Princess Mononoke is a fantasy epic which has been set in Japan’s feudal era. It was at the time when firearms were beginning to be used and the new metal base equipment began its clash with the natural eco-systems. The protagonist of the movie is Ashitaka – the prince of Emishi people which happens to be the oldest among Japanese indigenous communities. Prince Ashitaka is unfortunately cursed by a dying animal god who has been injured with an iron bullet. This is, as a direct consequence of violence between the growing metallic industry and the Gods that guard forests from being destructed.
Prince Ashitaka travels away from his village to understand the source of his curse and possibly even find a remedy for the same. Throughout this film, the prince is in a constant clash between the new metallic world and the holy domain of the Gods. Prince Ashitaka is seen as the one who holds no bias because he is not been involved in the clash earlier and hence, able to take a balanced view and reach the heart of the struggle between man and nature with him also being in pursuit of bringing this clash to an end. The resultant is that it is a movie without clichés that usually haunt the environmental fiction.
The great guardian beasts of the forests are portrayed to be intelligent, speech-capable, and immensely territorial who can even turn violent and this is realized by Prince Ashitaka (Miyazaki, Princess Mononoko, 1997). The Great Forest and Spirit is as much a God of life and even death. The forest turns green and springs with life when the prince steps on the forest’s floor and it also instantly turns brown and withers to death when he removes his foot. He realizes that he is the one who gives life and even death and that other gods are not immune to his touch.
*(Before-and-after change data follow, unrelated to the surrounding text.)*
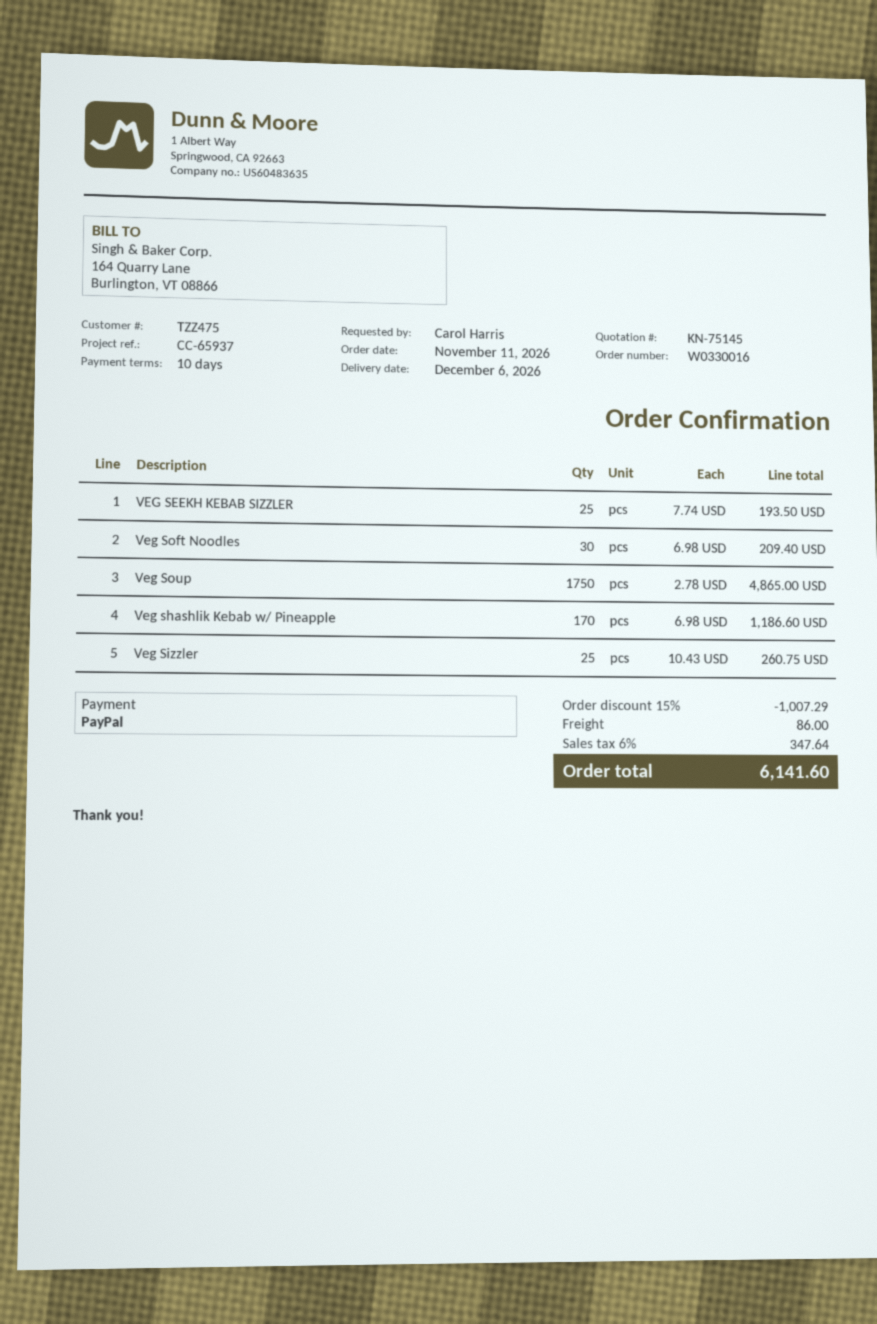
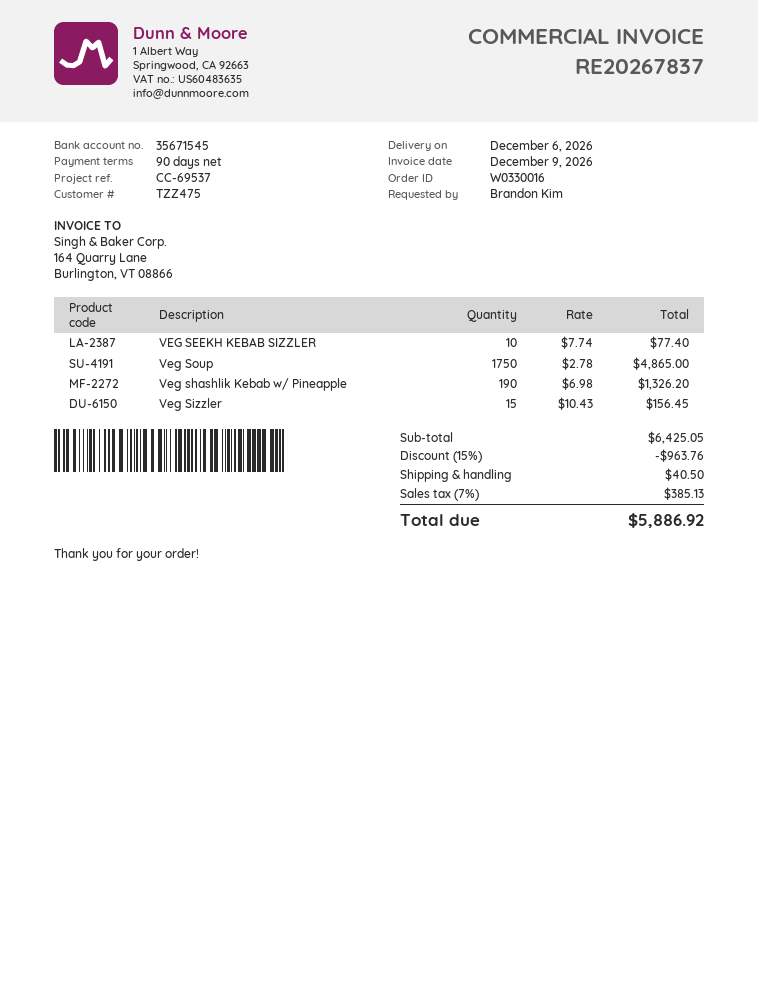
payment terms: 10 days -> 90 days
reference: CC-65937 -> CC-69537
ordered by: Carol Harris -> Brandon Kim
VEG SEEKH KEBAB SIZZLER: 25 x 7.74 = 193.50 -> 10 x 7.74 = 77.40
Veg Soft Noodles: 30 x 6.98 = 209.40 -> none
Veg shashlik Kebab w/ Pineapple: 170 x 6.98 = 1186.60 -> 190 x 6.98 = 1326.20
Veg Sizzler: 25 x 10.43 = 260.75 -> 15 x 10.43 = 156.45
discount: 15% = 1007.29 -> 15% = 963.76
shipping: 86.00 -> 40.50
tax: 6% = 347.64 -> 7% = 385.13
total: 6141.60 -> 5886.92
Miyazaki is different in the way that he focuses on the most delicate complexities of human beings – the grey – neither the all good side nor the negative side. None of his movies possess either all good or all bad; because almost all of his lead characters can be seen having several moral inadequacies while surprisingly, the adversaries are seen having very significant virtues than the protagonists. This enables the viewers to relate themselves or others in their lives with each and every single character of Miyazaki’s films irrespective of which ‘side – good or evil’ they might wish to be on, and this is what is believed to foster an environment that helps nurture empathy that goes on to flourish.